#### Source material
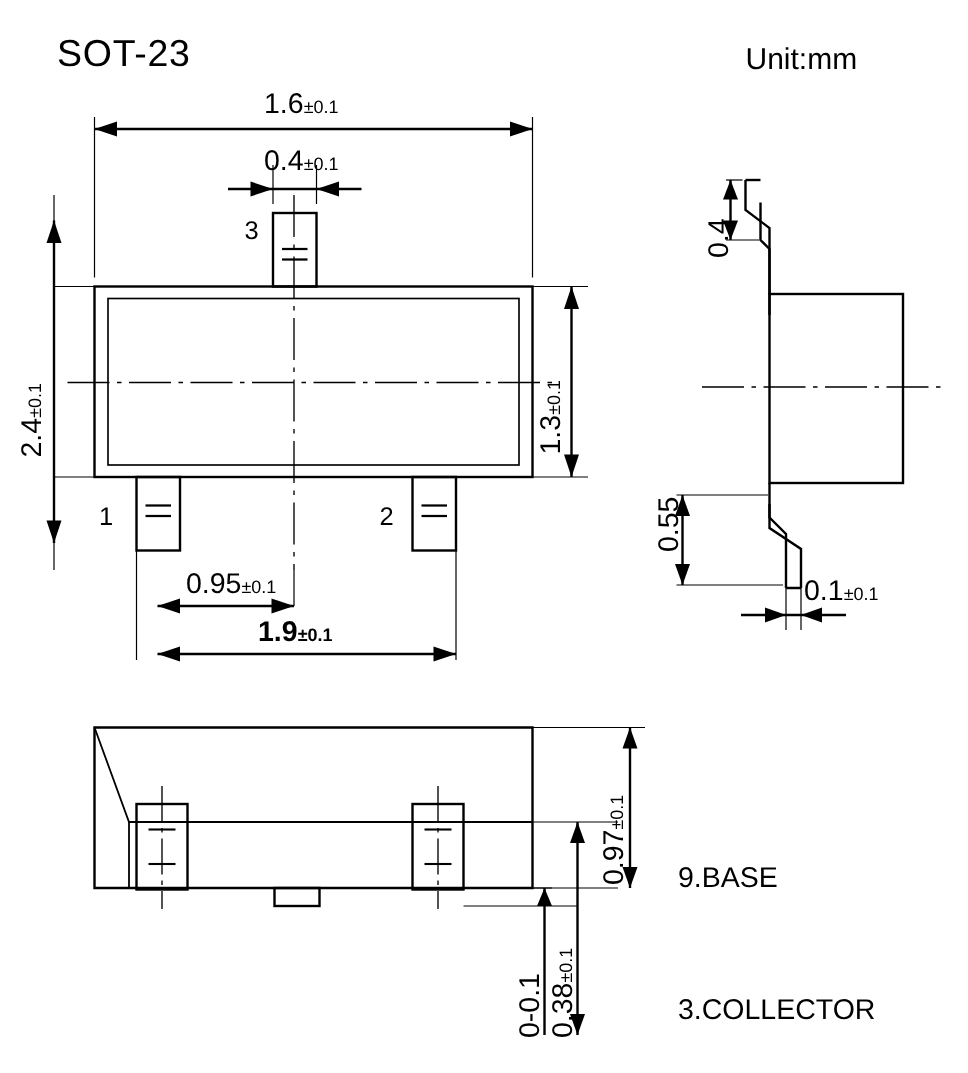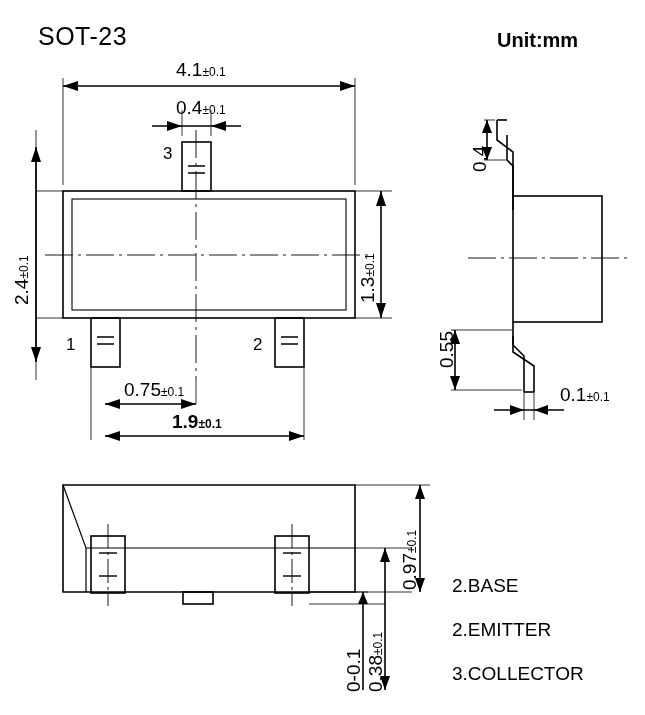"Unit:mm" .unit { font-weight: bold -> none }
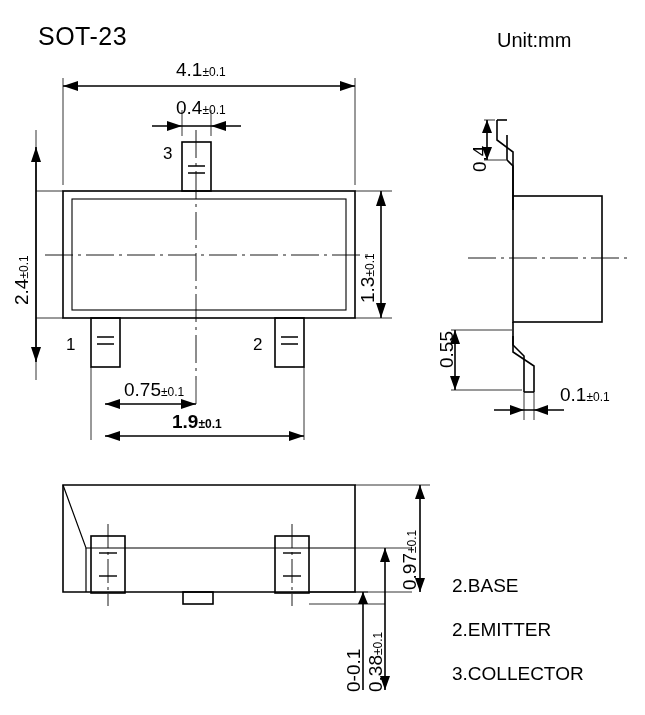"4.1" span { text: 4.1 -> 1.6 }
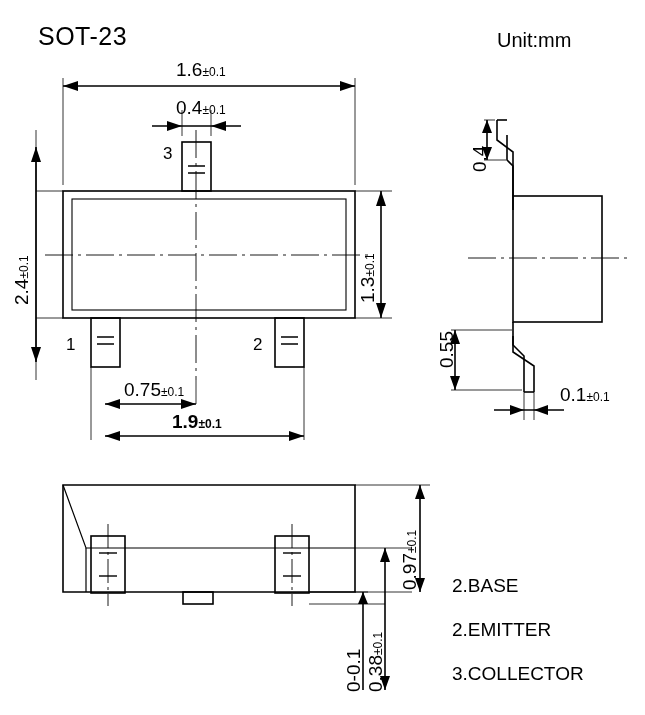"0.75" span { text: 0.75 -> 0.95 }
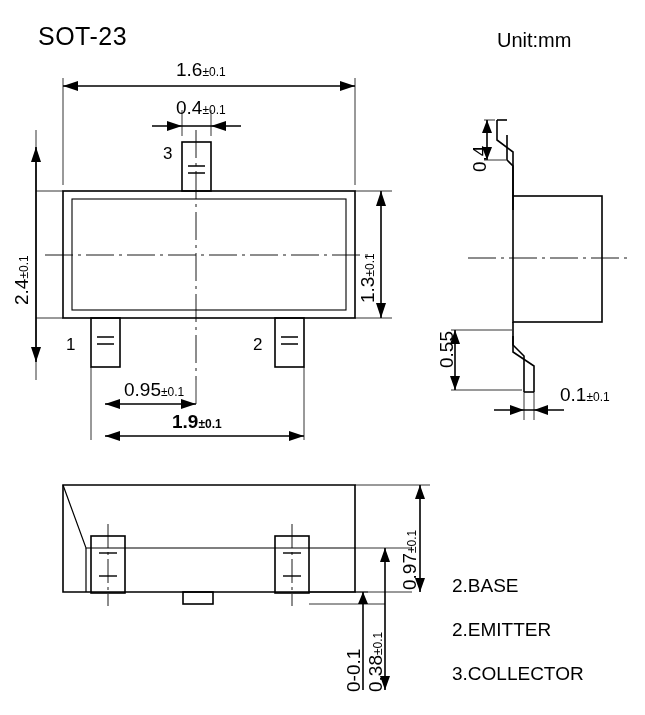"0.1±0.1" div.lbl { left: 560px -> 536px }
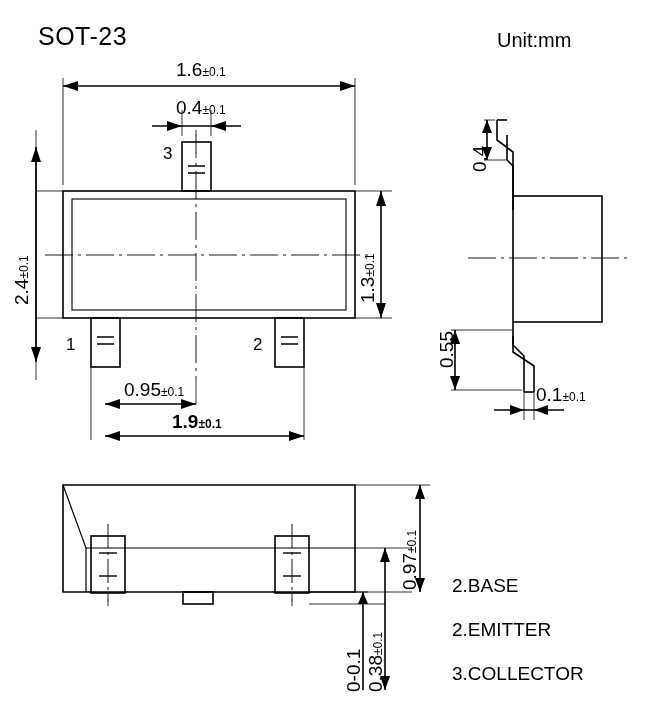"2.BASE" div.lbl { text: 2.BASE -> 9.BASE }
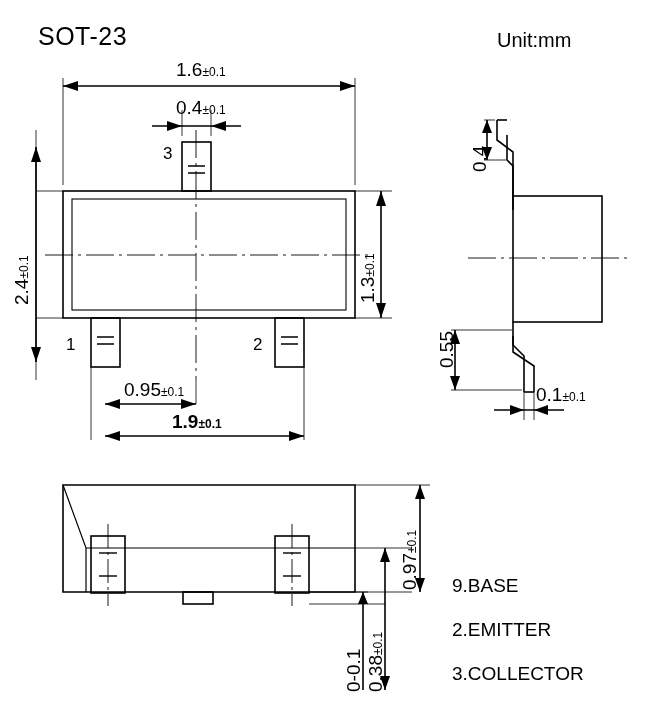"2.EMITTER" div.lbl { html: <div>2.EMITTER</div> -> none }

#### Problem description
Where an entry holds an image, drop the image and copy the remaining text exactly.

#### Worked solution
"Unit:mm" .unit { font-weight: bold -> none }
"4.1" span { text: 4.1 -> 1.6 }
"0.75" span { text: 0.75 -> 0.95 }
"0.1±0.1" div.lbl { left: 560px -> 536px }
"2.BASE" div.lbl { text: 2.BASE -> 9.BASE }
"2.EMITTER" div.lbl { html: <div>2.EMITTER</div> -> none }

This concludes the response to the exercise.